Creating Demand for Healthy Food

Across the country, retailers are adopting new and promising strategies to increase the sales and profitability of nutritious foods. In this section, you’ll find information on how in-store marketing practices and incentive programs are yielding healthy foods for consumers while increasing profits for retailers.

In-store marketing strategies can entice consumers to purchase healthy foods that increase the bottom-line profits of the grocery store, supermarket, or corner store. Research has shown that more than 60 percent of purchase decisions made in the store are unplanned. Effective and tactical approaches including self-signage, in-store coupons and incentive programs, video displays, sampling programs, store tours, value-added product and meal kits, and other prominent displays that can increase consumer interest in purchasing healthy items.

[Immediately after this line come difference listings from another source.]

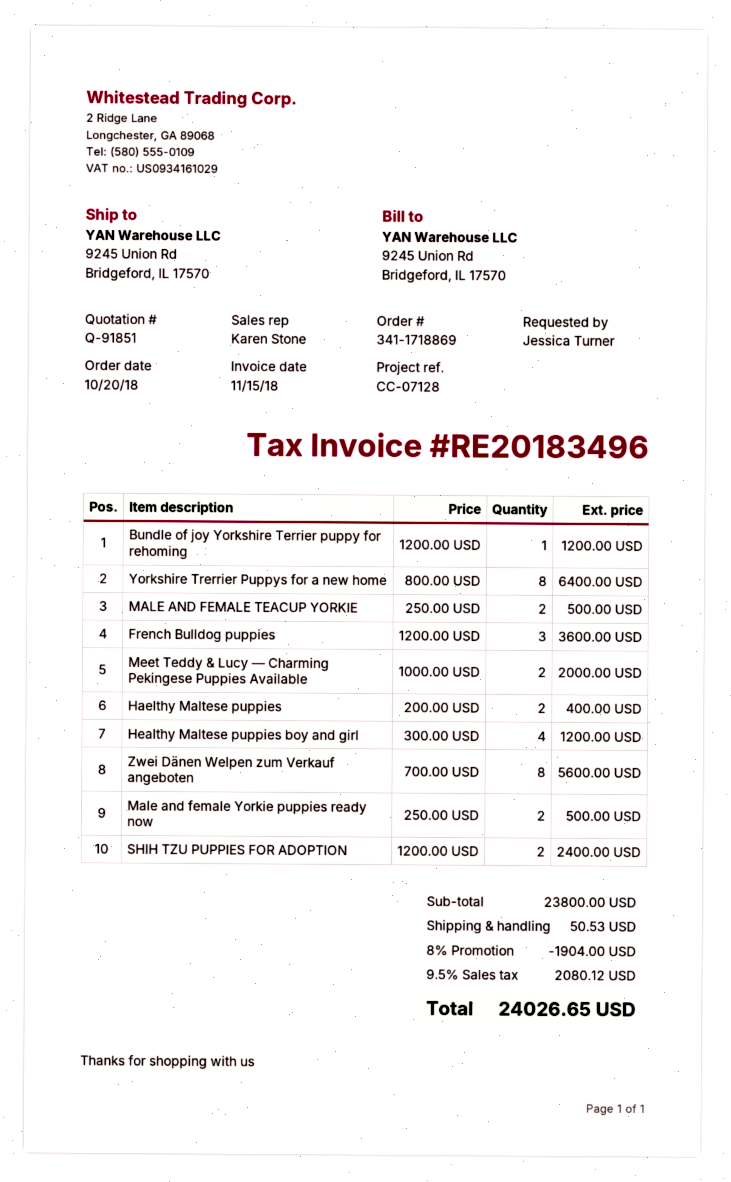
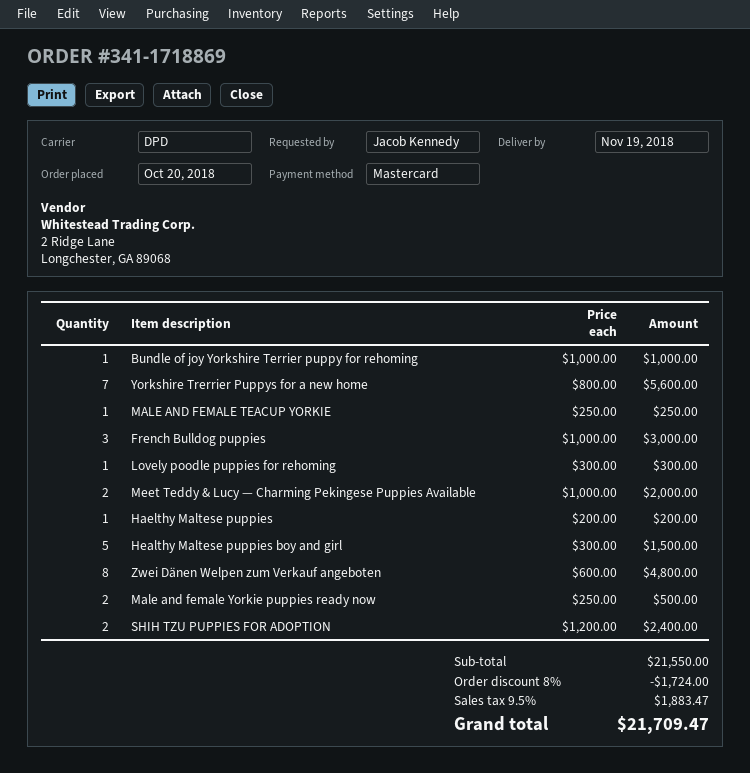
ordered by: Jessica Turner -> Jacob Kennedy
Bundle of joy Yorkshire Terrier puppy for rehoming: 1 x 1200.00 = 1200.00 -> 1 x 1000.00 = 1000.00
Yorkshire Trerrier Puppys for a new home: 8 x 800.00 = 6400.00 -> 7 x 800.00 = 5600.00
MALE AND FEMALE TEACUP YORKIE: 2 x 250.00 = 500.00 -> 1 x 250.00 = 250.00
French Bulldog puppies: 3 x 1200.00 = 3600.00 -> 3 x 1000.00 = 3000.00
Haelthy Maltese puppies: 2 x 200.00 = 400.00 -> 1 x 200.00 = 200.00
Healthy Maltese puppies boy and girl: 4 x 300.00 = 1200.00 -> 5 x 300.00 = 1500.00
Zwei Dänen Welpen zum Verkauf angeboten: 8 x 700.00 = 5600.00 -> 8 x 600.00 = 4800.00
Lovely poodle puppies for rehoming: none -> 1 x 300.00 = 300.00
subtotal: 23800.00 -> 21550.00
discount: 8% = 1904.00 -> 8% = 1724.00
shipping: 50.53 -> none
tax: 9.5% = 2080.12 -> 9.5% = 1883.47
total: 24026.65 -> 21709.47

Learn more about key healthy food marketing strategies and organizations that are leading the charge to drive consumers toward the purchase of healthier products.

Key Strategies

  • Grow and develop in-store healthy food marketing strategies. Understanding in-store healthy food marketing strategies is vital for changing consumer purchasing of healthy food in stores. Check out the case studies below to learn about successful strategies working across the country.
  • Learn the four P’s of marketing. Healthy food marketing experts recommend that grocers become familiar with the four P’s of marketing—product, placement, price, and promotion—to increase the sale of healthy items in stores.
    • Product: Become more aware of the mix, quality, variety, and nutritional composition of products in your store, as well as how products are packaged by manufacturers or wholesalers. This will better position you to ensure you are selling healthy foods.
    • Placement: Product location and store layout greatly impact the purchasing decisions of consumers. Pinpointing and using prime locations to display healthy food, such as checkout aisles and end-of aisle displays, can hone your ability to sell specified items. Making sure healthy items are accessible at eye level can also bolster your ability to market these goods.
    • Price: Remain aware of how you incentivize purchasing through pricing. The implementation of sales, specials, branding, and differentials pricing practices can help you control how products are seen through the eyes of the consumer. Track whether discounts or other variations in the price of a product assist with sales.
    • Promotion: Consider using in-store marketing strategies and in-store nutrition education programs to connect consumers to healthy foods.
  • Coordinate with existing efforts. Grocers and other healthy food retail operators can partner with academic institutes, marketing firms, nonprofit organizations, public health departments, and other stakeholders to implement in-store marketing strategies. These partnerships can be tied to affiliated endeavors, such as SNAP education and nutrition education programs, and can encourage local support for individual grocery stores and supermarkets. Check out the New York City Department of Health and Mental Hygiene as one example. They offer free decals and other in-store marketing materials for store owners to use at no cost.
  • Develop incentive programs for healthy foods. Grocers and retailers can encourage the purchase of healthy food items by providing incentives. Loyalty programs that advertise healthy foods to consumers can boost the sale of healthy items and create a devoted customer base. Coupon programs being implemented across the country, such as The Food Trust’s Food Bucks program and Fair Food Network’s Double Up Food Bucks program, increase the purchase of healthy foods to the benefit of the consumer and retailer.
  • Tap into the demand for locally grown foods. Recent research shows that consumers are interested in supporting their local food economies by purchasing items produced in their state or community. Grocery stores and supermarkets can tap into this demand by purchasing and marketing products from local growers, wholesalers, and food hubs in their region.
  • Promote healthy food with cooking demonstrations. Retailers report these demonstrations contribute to keeping produce fresh and getting it out the door.

Key Organizations

Below are some organizations that have engaged in research or produced resources focused on creating consumer demand for healthy food, particularly in marketing healthy food and creating encouraging environments in retail settings.

Approaches to Healthy Shopping and Eating

The Food Trust’s Grocer’s Guide to Healthy Food Marketing provides key tools and resources to encourage healthy food purchases in grocery stores nationwide.

This report examines programs designed to influence individual food choices; presents a summary of evidence-based strategies that encourage healthy shopping and eating habits; and offers recommendations for further research. Given the growth of diet-related diseases as a public health risk in the United States, particularly among poor and minority populations as well as children, many are focused on slowing and reversing this trend.

Grocery Store and Retailer Scorecard

The 2016 Grocery Store and Retailer Scorecard webinar is modeled on a successful and similar self-assessment scorecard developed for school lunchrooms by the Cornell University Food and Brand Lab and adopted by the United States Department of Agriculture. This webinar presents the “Grocery Store and Retailer Scorecard” tool and features speakers that highlight the behavioral economics that informed the tool’s development and the research conducted with grocers on feasibility and retailer adoption.